| Problem |
Copy the data exactly, pictures aside.

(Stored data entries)
⟨

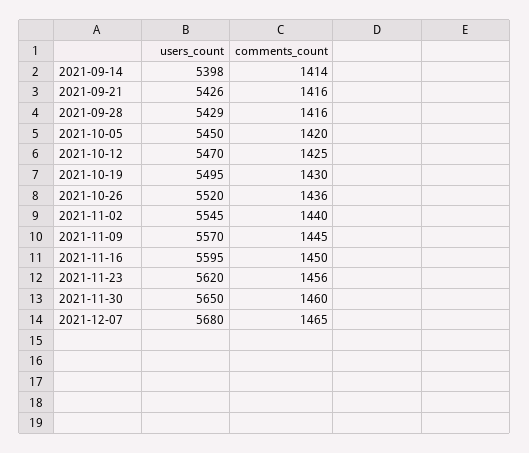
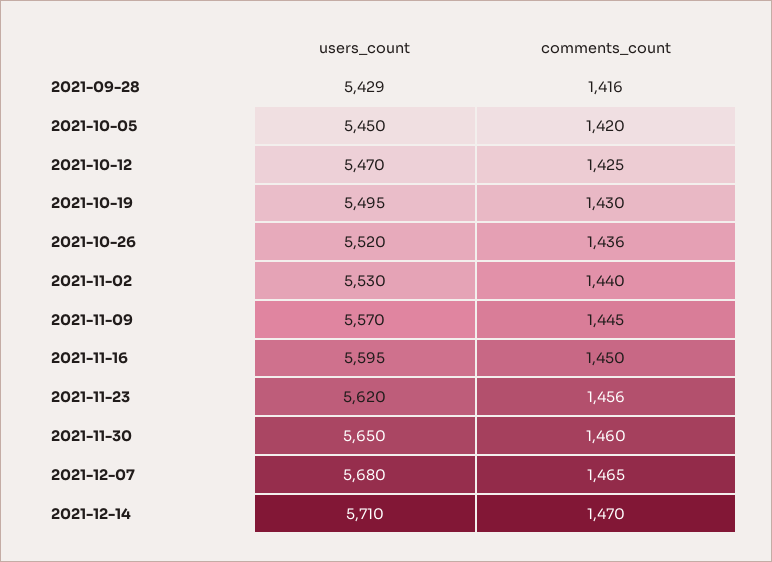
users_count, 2021-09-14: 5398 -> none
comments_count, 2021-09-14: 1414 -> none
users_count, 2021-09-21: 5426 -> none
comments_count, 2021-09-21: 1416 -> none
users_count, 2021-11-02: 5545 -> 5530
users_count, 2021-12-14: none -> 5710
comments_count, 2021-12-14: none -> 1470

⟩

| Your response |
users_count, 2021-09-14: 5398 -> none
comments_count, 2021-09-14: 1414 -> none
users_count, 2021-09-21: 5426 -> none
comments_count, 2021-09-21: 1416 -> none
users_count, 2021-11-02: 5545 -> 5530
users_count, 2021-12-14: none -> 5710
comments_count, 2021-12-14: none -> 1470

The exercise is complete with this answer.